Once the last rays started to drift away, I turned back to facing the back of the seat in front of me. After deliberating for a second, I pulled out my headphones from my carry on and plugged them into the armrest, switching through the channels on the little screen in front of me to see if I could find anything worthwhile. I found one of my favourite shows, Criminal Minds, and I settled back to enjoy the show while I waited for something else to happen.

After about seven hours and two movies later, a flight attendant's voice sounded through the plane, waking me up from my half-awake, half-asleep nap, effectively making me groggy but alert enough to not freak out like Ino had done once. The flight attendant – who I could've sworn was Tulio – alerted the passengers that we would be arriving to Tokyo within forty minutes and that we'd begin our descent in half an hour, but that if we looked to our left, we could see Mount Fuji. Taking advantage that I was on the left side of the plane, I peeked out into the darkness eagerly while trying to block the sight from the passengers on the other side of the plane who had bothered to take a look.

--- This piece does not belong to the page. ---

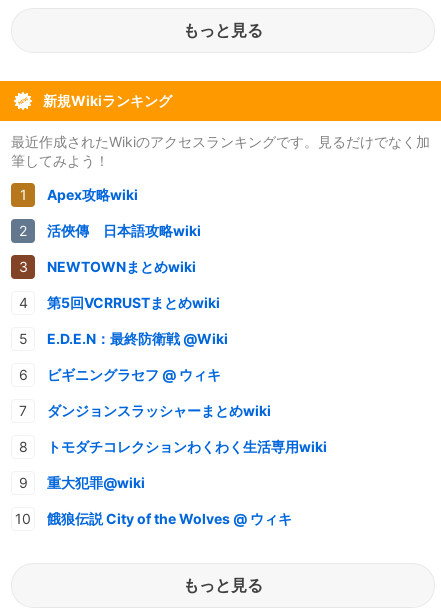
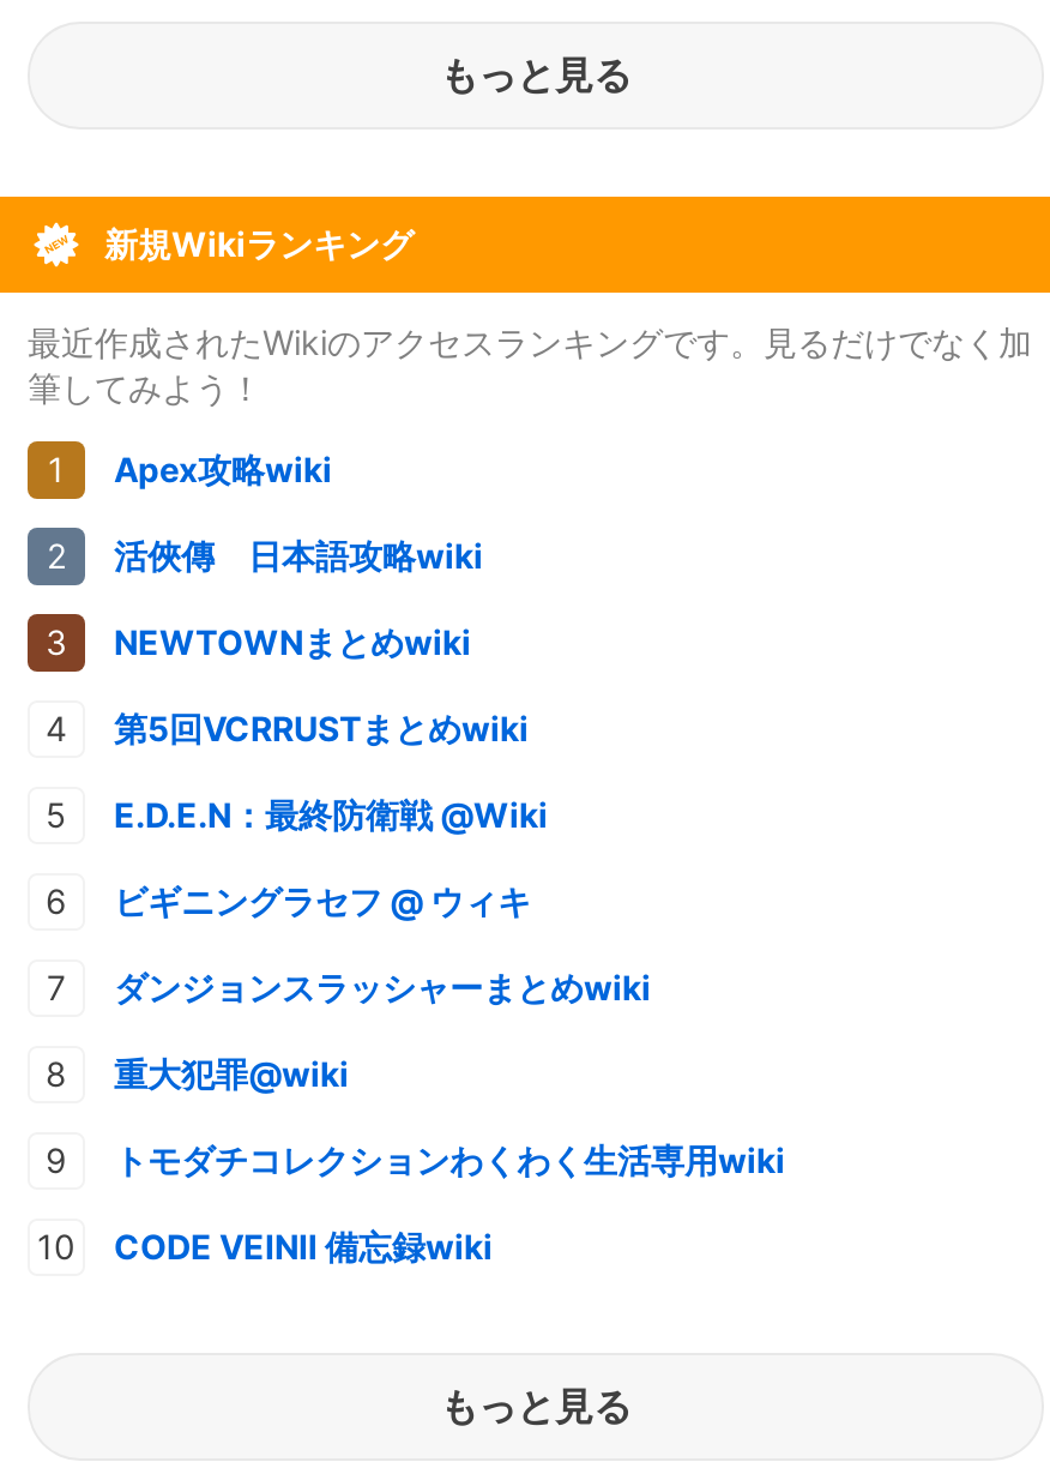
moved [47,438,327,455] -> [114,1140,785,1181]: トモダチコレクションわくわく生活専用wiki
moved [47,474,145,491] -> [114,1054,349,1095]: 重大犯罪@wiki
[47,510,292,527] 餓狼伝説 City of the Wolves @ ウィキ -> [114,1226,493,1267] CODE VEINⅡ 備忘録wiki

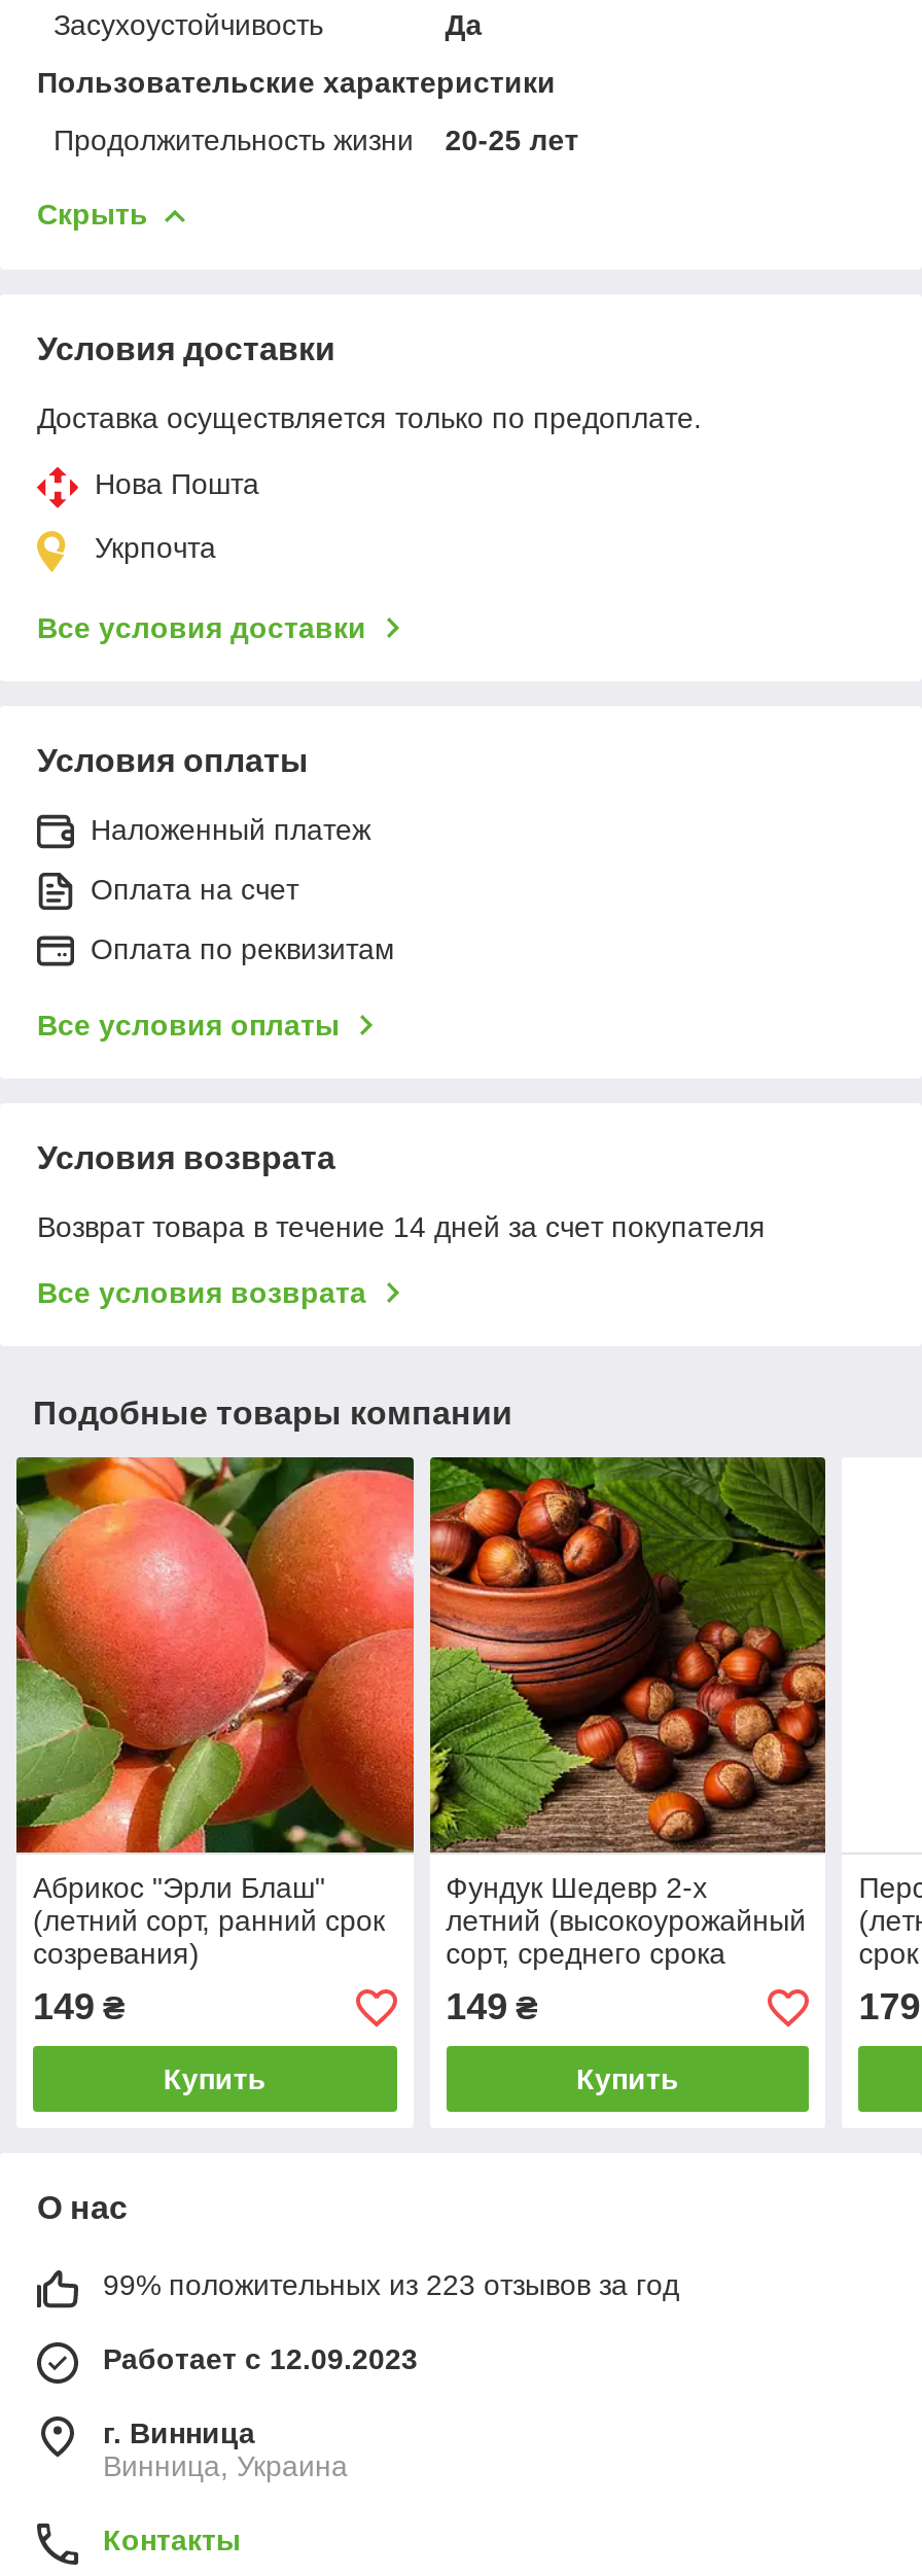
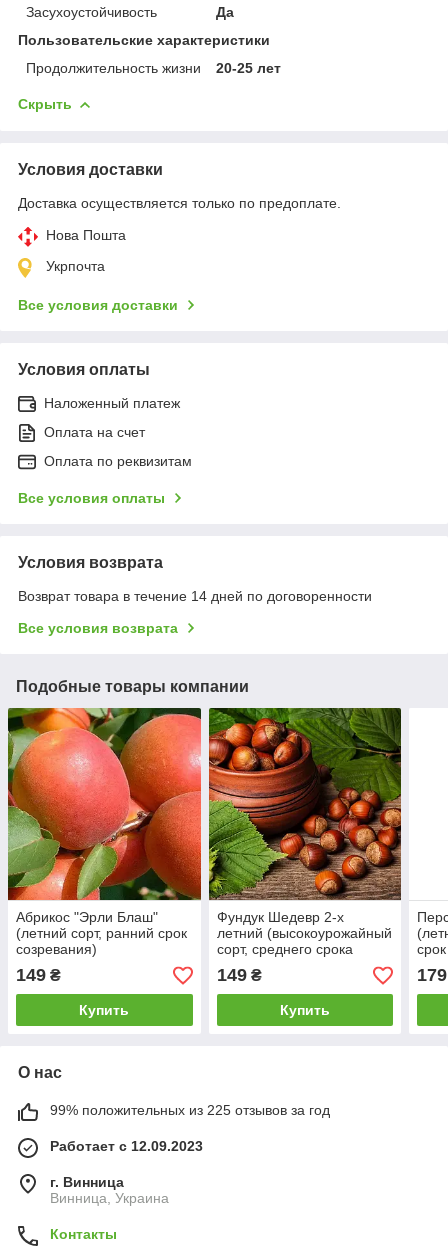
[37,1210,766,1243] Возврат товара в течение 14 дней за счет покупателя -> [18,588,372,604] Возврат товара в течение 14 дней по договоренности
[103,2269,679,2302] 99% положительных из 223 отзывов за год -> [50,1102,330,1118] 99% положительных из 225 отзывов за год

It was a nice sight; very picturesque, in fact. The night here somehow seemed lighter, and the dark night sky seemed more blue than black while dozens of little stars danced around the tiny soft clouds who adorned the painted dome. The moon was almost full, and man was it big from where I was. It was pearly-white, and had a splendour that many would scoff at, if I had tried it to describe to them. Below it, not that far away, was the tip of Mount Fuji, majestically reaching for the heavens while patiently waiting for the same heavens to reach for it. There was still a bit of snow on the very tip, but that just added to the scenery. Needless to say, it took my breath away.

I pulled myself back so as to not hog the window, and hurriedly rummaged through my bag to search for my digital camera to take a picture. I smiled as I heard the couple beside inhale in awe at its sheer, simple beauty, and I marvelled at how such simplicity could be so inspiring.

After the couple and the other passengers who were glancing out my window settled back on their seats, chatting quietly about the drop of magic they had shared, I whipped out my camera and snapped a photo, and took four more for good measure. I flipped through the photos, admiring how well they came out in my digital camera. They were all nice, but none could quite capture the scenery's true essence.

I shrugged, and put my camera back in its case which I tucked away safely inside one of the many pockets with zippers in my bag. As I contemplated the renewed energy I felt stir something within me, tired as I was from doing absolutely nothing for the past fifteen hours, I realised that this was a good omen; a very good omen indeed.

Soon enough, the captain's voice rang through the intercom to announce that we were about to begin our descent, and that we should put up our tray tables, straighten our seats, return to our seats if we weren't in them and to buckle up. The flight attendants walked down the isle, making sure we followed the captain's instructions and to remind passengers to push their bags under the seat. Standard procedure, one I knew by heart.

Once all that was over, I could fell the plane start to lose altitude at a steady, slow pace; fast enough to notice the change but not enough to make you feel like you left your stomach somewhere above and behind you.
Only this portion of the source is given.